The answer must consist of every line below that holds the word "assets".

___ RECORDS PROVIDED ___

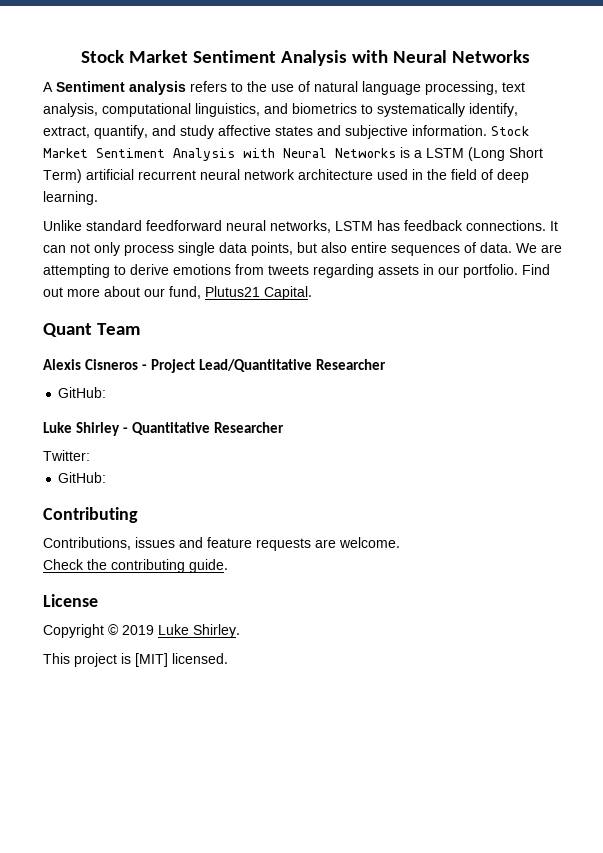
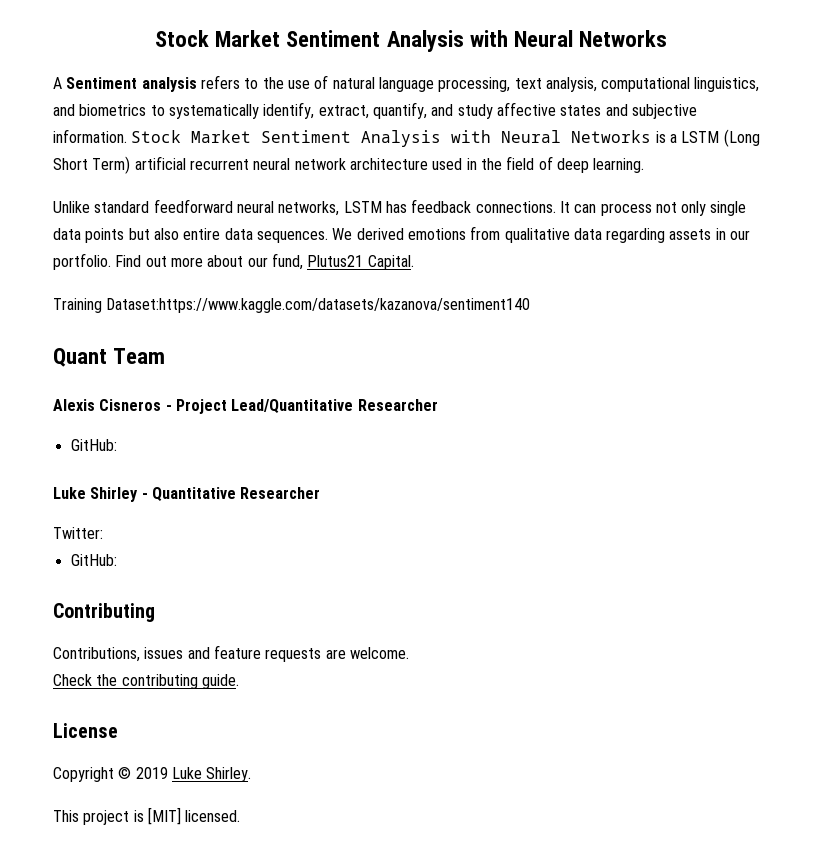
- It can not only process single data points, but also entire sequences of data. We are attempting to derive emotions from tweets regarding assets in our portfolio.
+ It can process not only single data points but also entire data sequences. We derived emotions from qualitative data regarding assets in our portfolio.
+ Training Dataset:https://www.kaggle.com/datasets/kazanova/sentiment140

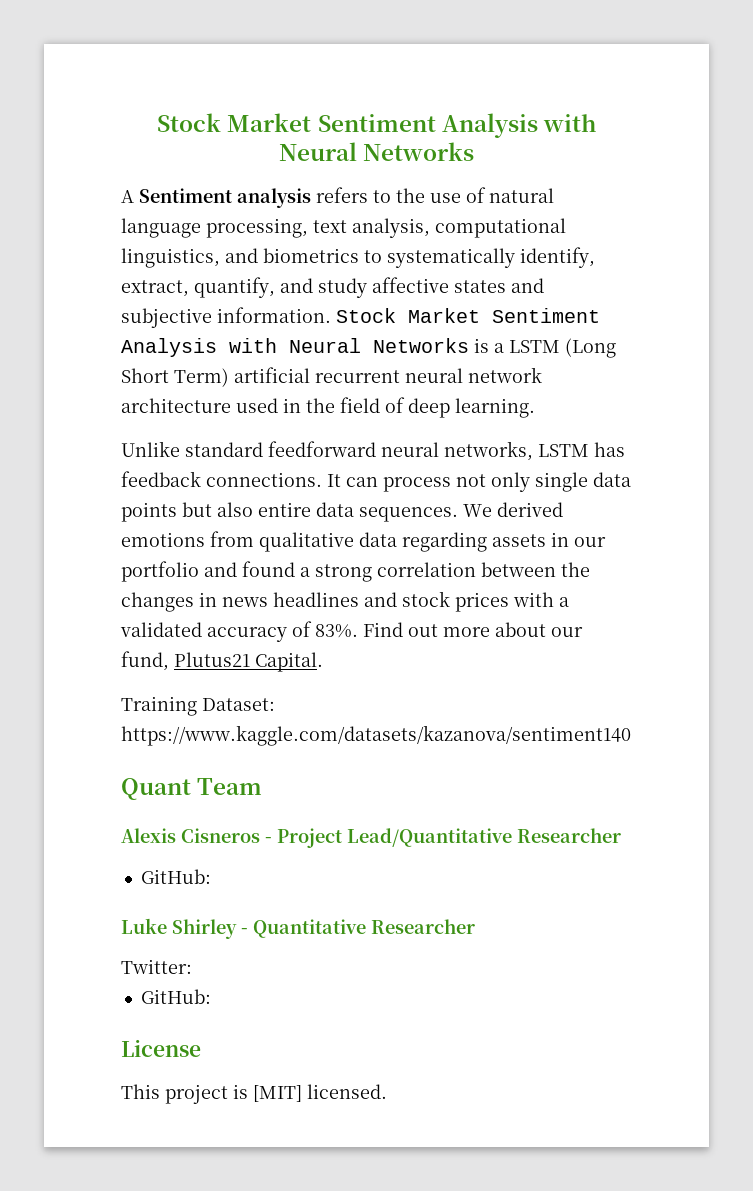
- We derived emotions from qualitative data regarding assets in our portfolio.
+ We derived emotions from qualitative data regarding assets in our portfolio and found a strong correlation between the changes in news headlines and stock prices with a validated accuracy of 83%.
- Training Dataset:https://www.kaggle.com/datasets/kazanova/sentiment140
+ Training Dataset: https://www.kaggle.com/datasets/kazanova/sentiment140
- Contributing
- Contributions, issues and feature requests are welcome.
- Check the contributing guide.
  License
- Copyright © 2019 Luke Shirley.

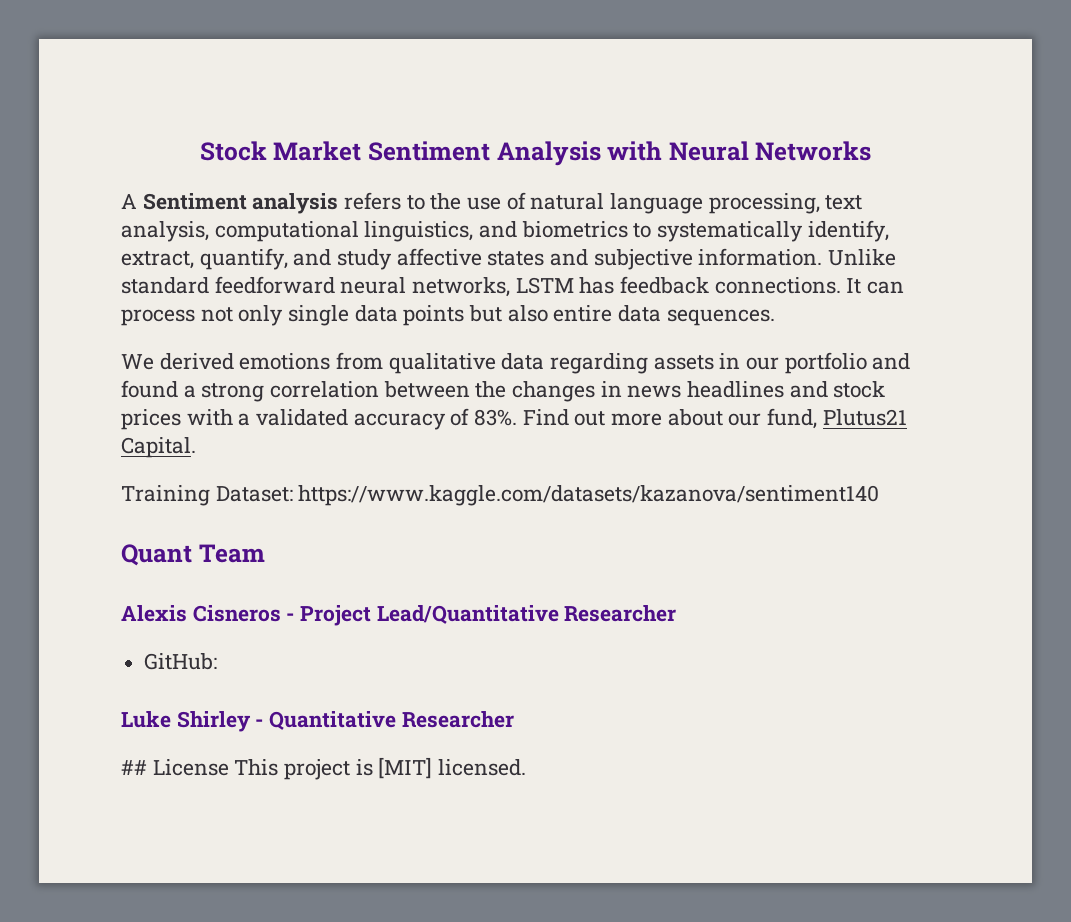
- A Sentiment analysis refers to the use of natural language processing, text analysis, computational linguistics, and biometrics to systematically identify, extract, quantify, and study affective states and subjective information. Stock Market Sentiment Analysis with Neural Networks is a LSTM (Long Short Term) artificial recurrent neural network architecture used in the field of deep learning.
- Unlike standard feedforward neural networks, LSTM has feedback connections.
+ A Sentiment analysis refers to the use of natural language processing, text analysis, computational linguistics, and biometrics to systematically identify, extract, quantify, and study affective states and subjective information. Unlike standard feedforward neural networks, LSTM has feedback connections.
- It can process not only single data points but also entire data sequences. We derived emotions from qualitative data regarding assets in our portfolio and found a strong correlation between the changes in news headlines and stock prices with a validated accuracy of 83%.
+ It can process not only single data points but also entire data sequences.
+ We derived emotions from qualitative data regarding assets in our portfolio and found a strong correlation between the changes in news headlines and stock prices with a validated accuracy of 83%.
- Twitter:
- GitHub:
- License
- This project is [MIT] licensed.
+ ## License This project is [MIT] licensed.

___

◆ WRITTEN ANSWER:
- It can not only process single data points, but also entire sequences of data. We are attempting to derive emotions from tweets regarding assets in our portfolio.
+ It can process not only single data points but also entire data sequences. We derived emotions from qualitative data regarding assets in our portfolio.
- We derived emotions from qualitative data regarding assets in our portfolio.
+ We derived emotions from qualitative data regarding assets in our portfolio and found a strong correlation between the changes in news headlines and stock prices with a validated accuracy of 83%.
- It can process not only single data points but also entire data sequences. We derived emotions from qualitative data regarding assets in our portfolio and found a strong correlation between the changes in news headlines and stock prices with a validated accuracy of 83%.
+ We derived emotions from qualitative data regarding assets in our portfolio and found a strong correlation between the changes in news headlines and stock prices with a validated accuracy of 83%.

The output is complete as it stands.